Do you remember what those were?
JW: Those seven things were: approachable, powerful heroes, highly customizable, great item game, endlessly replayable, strong setting, and cooperative multiplayer.
We basically said these are the pillars we have to live by. Each one has a description of what they mean. And any time that we have a question about what the game should be, we just look back at those pillars. And that was our goal. That was how we set the project up.
We had some others, too, that were more [about] what we're adding to the project. And they were more feature-based, so for example, the PvP mode was one. The bigger focus on RPG elements was one, because we wanted it to be a more story-based game, without getting in the way of the action. So there were a few more like that.
But we didn't have a formal design document. I don't believe in the big design bible. I've done it before, and nobody reads it. I think the only purpose for having a design bible like that is for the guy who wrote it. If you, as a designer, you write a bible to get your head around your vision and your idea, write your bible. But don't ever expect anyone to read it. Don't even show it to anybody. Nobody reads that.
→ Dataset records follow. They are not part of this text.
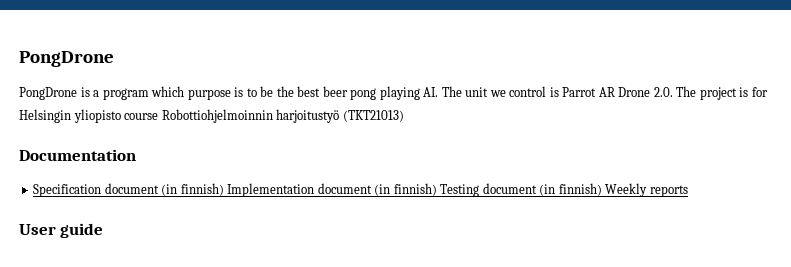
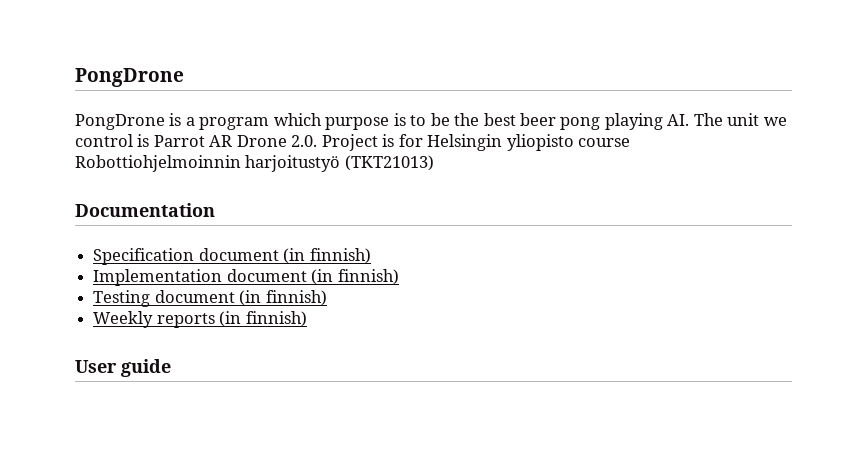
- PongDrone is a program which purpose is to be the best beer pong playing AI. The unit we control is Parrot AR Drone 2.0. The project is for Helsingin yliopisto course Robottiohjelmoinnin harjoitustyö (TKT21013)
+ PongDrone is a program which purpose is to be the best beer pong playing AI. The unit we control is Parrot AR Drone 2.0. Project is for Helsingin yliopisto course Robottiohjelmoinnin harjoitustyö (TKT21013)
- Specification document (in finnish) Implementation document (in finnish) Testing document (in finnish) Weekly reports
+ Specification document (in finnish)
+ Implementation document (in finnish)
+ Testing document (in finnish)
+ Weekly reports (in finnish)

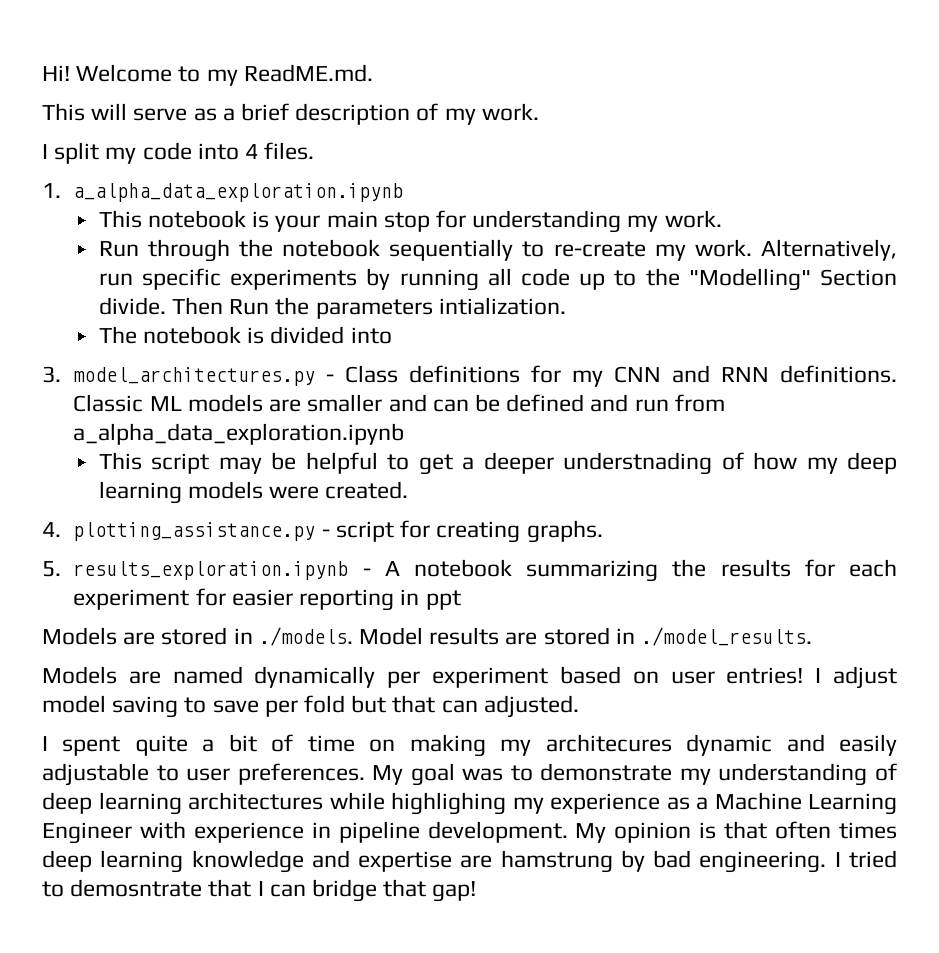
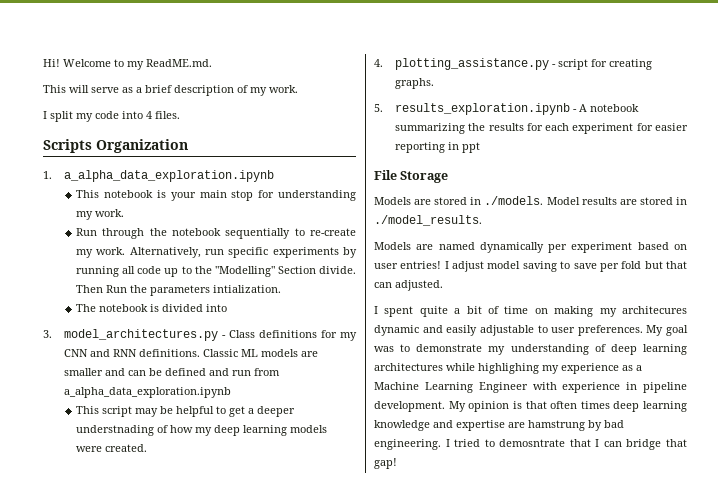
+ Scripts Organization
+ File Storage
A lot of people are saying that; it's not just you. I think that a lot of people in interviews like this, with the industry press, talk about that. Or you see them at GDC, and they give a presentation; it's definitely not just you that's saying "screw design documents." They're talking about getting the actual feel down, iterating and iterating. How do you even start with that?
JW: Well, so what we did was we wrote those pillars. I think those pillars are really important. Because they're also things that everybody can hold in their head really easily.
There's a presentation. You don't hand a document to people. People won't read. That's the key. People do not read; doesn't matter what. Nobody wants to read a document, and if they do read, reading a document doesn't get them excited. And game development's all about getting people excited. Games are cool. Reading a document's not cool.
Reading a book is cool. [laughs] I don't want to put the message out there that reading is not good. But what I mean is, if I want to read, I want to read something cool. And a design document for a game, no matter how you spruce it up, ain't cool.
But I can sit here and tell you about a game, and I can get you excited about it. And that's what it should be. It should be about the team talking to one another, and should be about core ideas that everyone works to realize.
I dunno, personally I love reading design documents. I mean, you can talk the talk, but can you write the write?